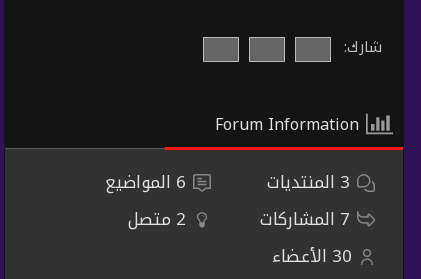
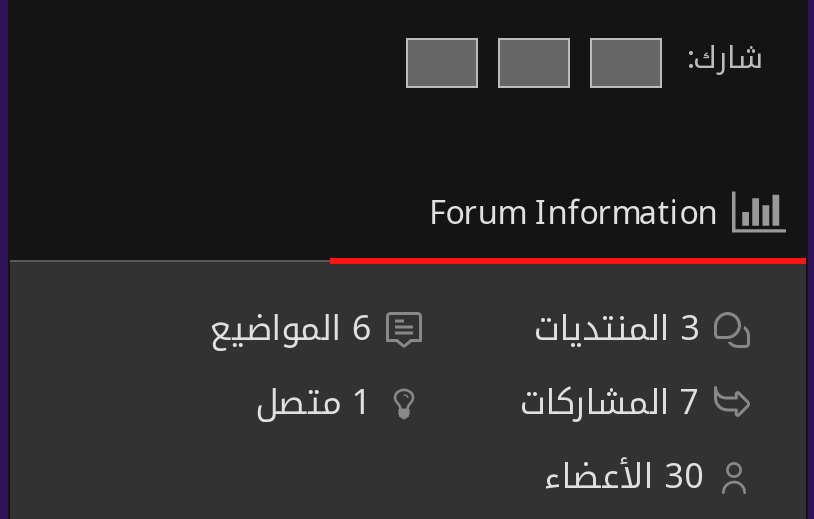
- 2 متصل
+ 1 متصل
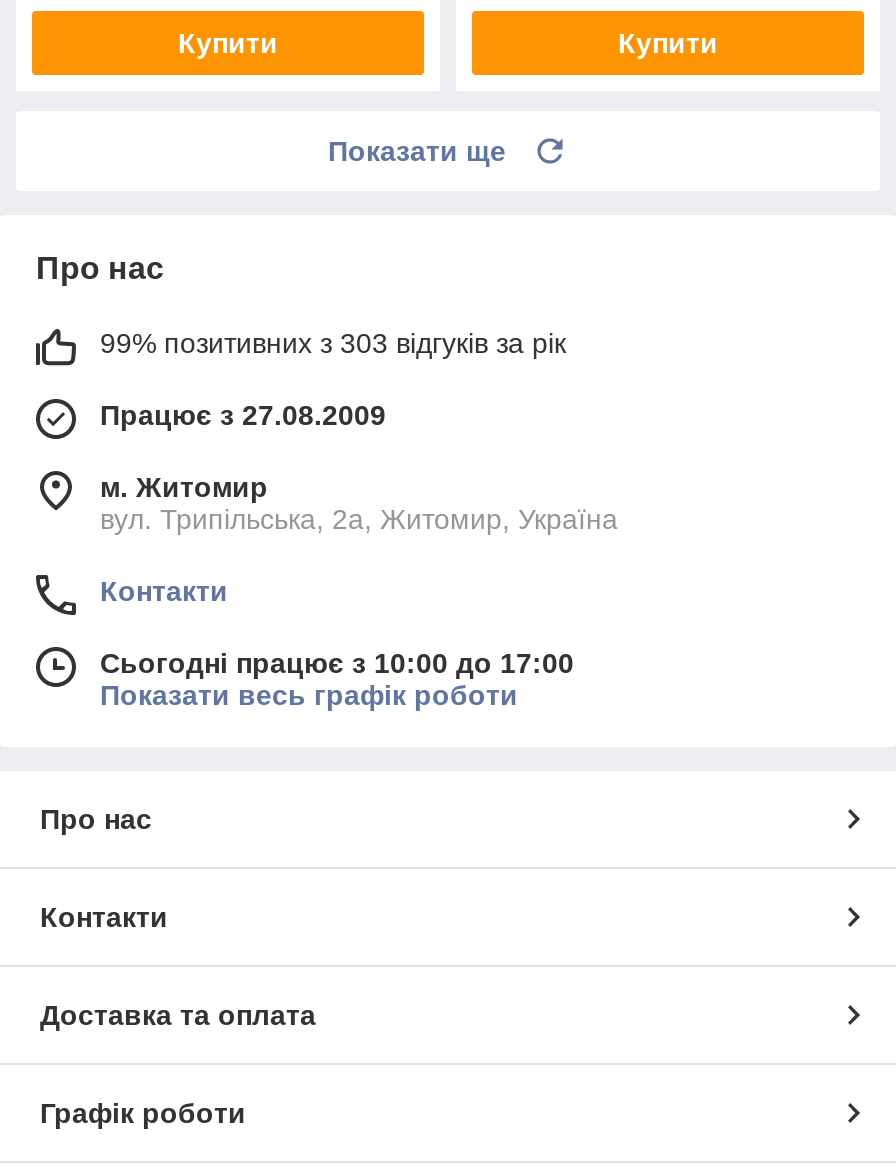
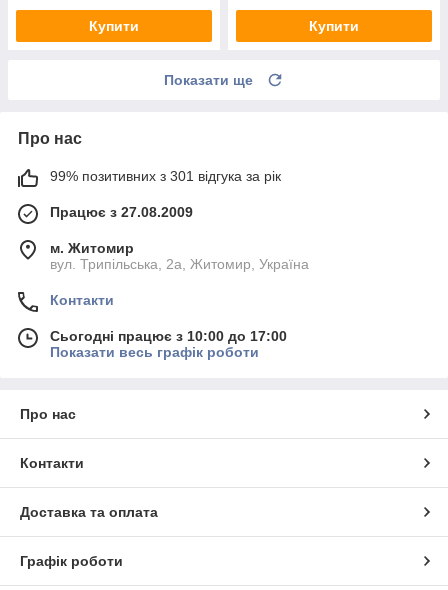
- 99% позитивних з 303 відгуків за рік
+ 99% позитивних з 301 відгука за рік
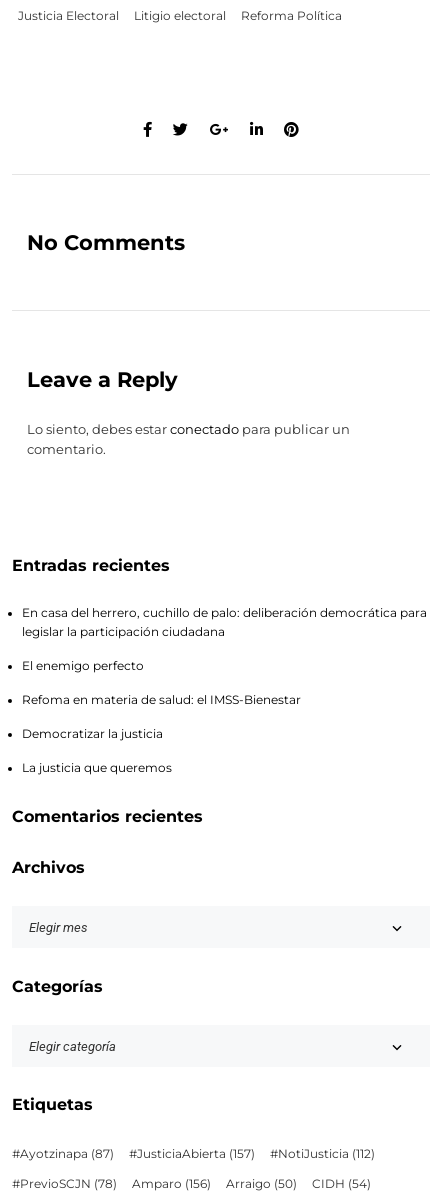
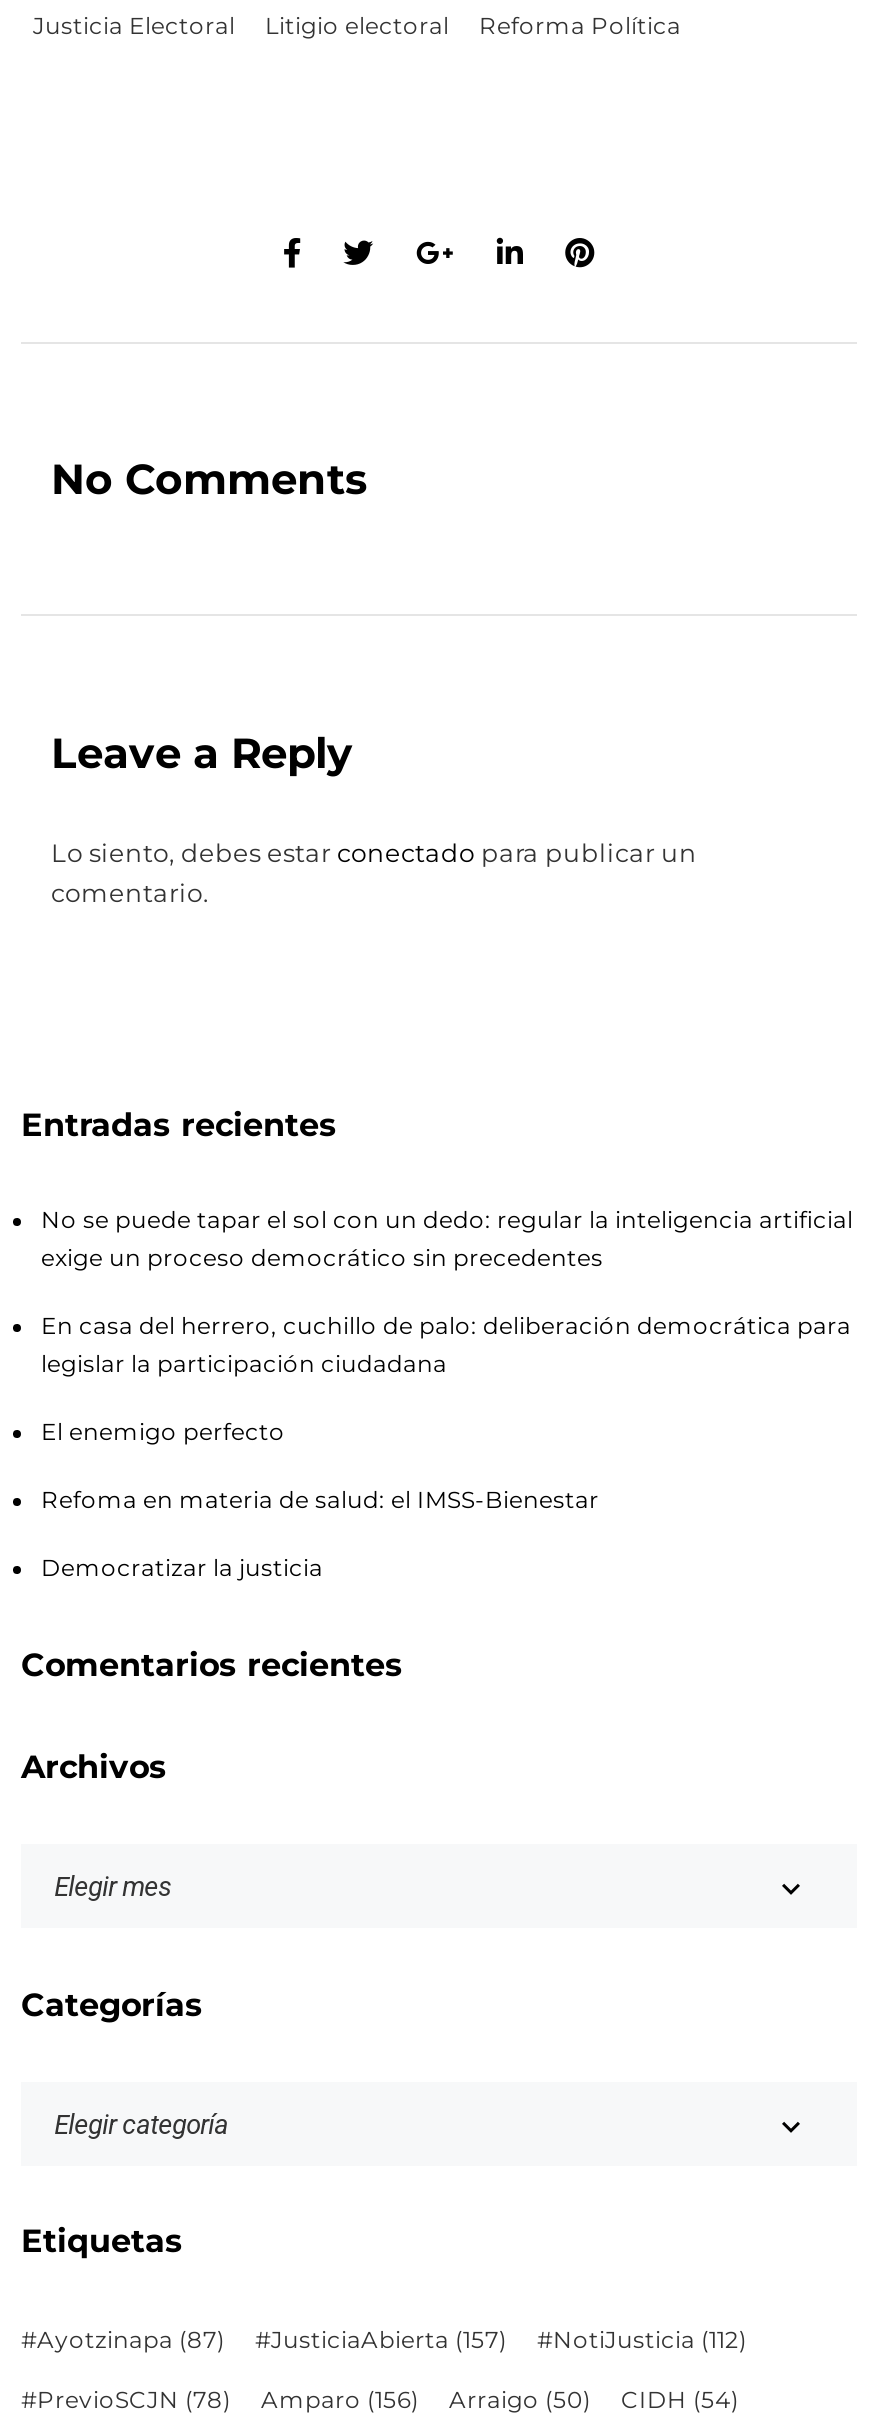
+ No se puede tapar el sol con un dedo: regular la inteligencia artificial
+ exige un proceso democrático sin precedentes

moved down: En casa del herrero, cuchillo de palo: deliberación democrática para | legislar la participación ciudadana | El enemigo perfecto | Refoma en materia de salud: el IMSS-Bienestar | Democratizar la justicia

- La justicia que queremos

● ● ●

Set down the entries again without change. Leave the pictures out.

- 2 متصل
+ 1 متصل
- 99% позитивних з 303 відгуків за рік
+ 99% позитивних з 301 відгука за рік
+ No se puede tapar el sol con un dedo: regular la inteligencia artificial
+ exige un proceso democrático sin precedentes

moved down: En casa del herrero, cuchillo de palo: deliberación democrática para | legislar la participación ciudadana | El enemigo perfecto | Refoma en materia de salud: el IMSS-Bienestar | Democratizar la justicia

- La justicia que queremos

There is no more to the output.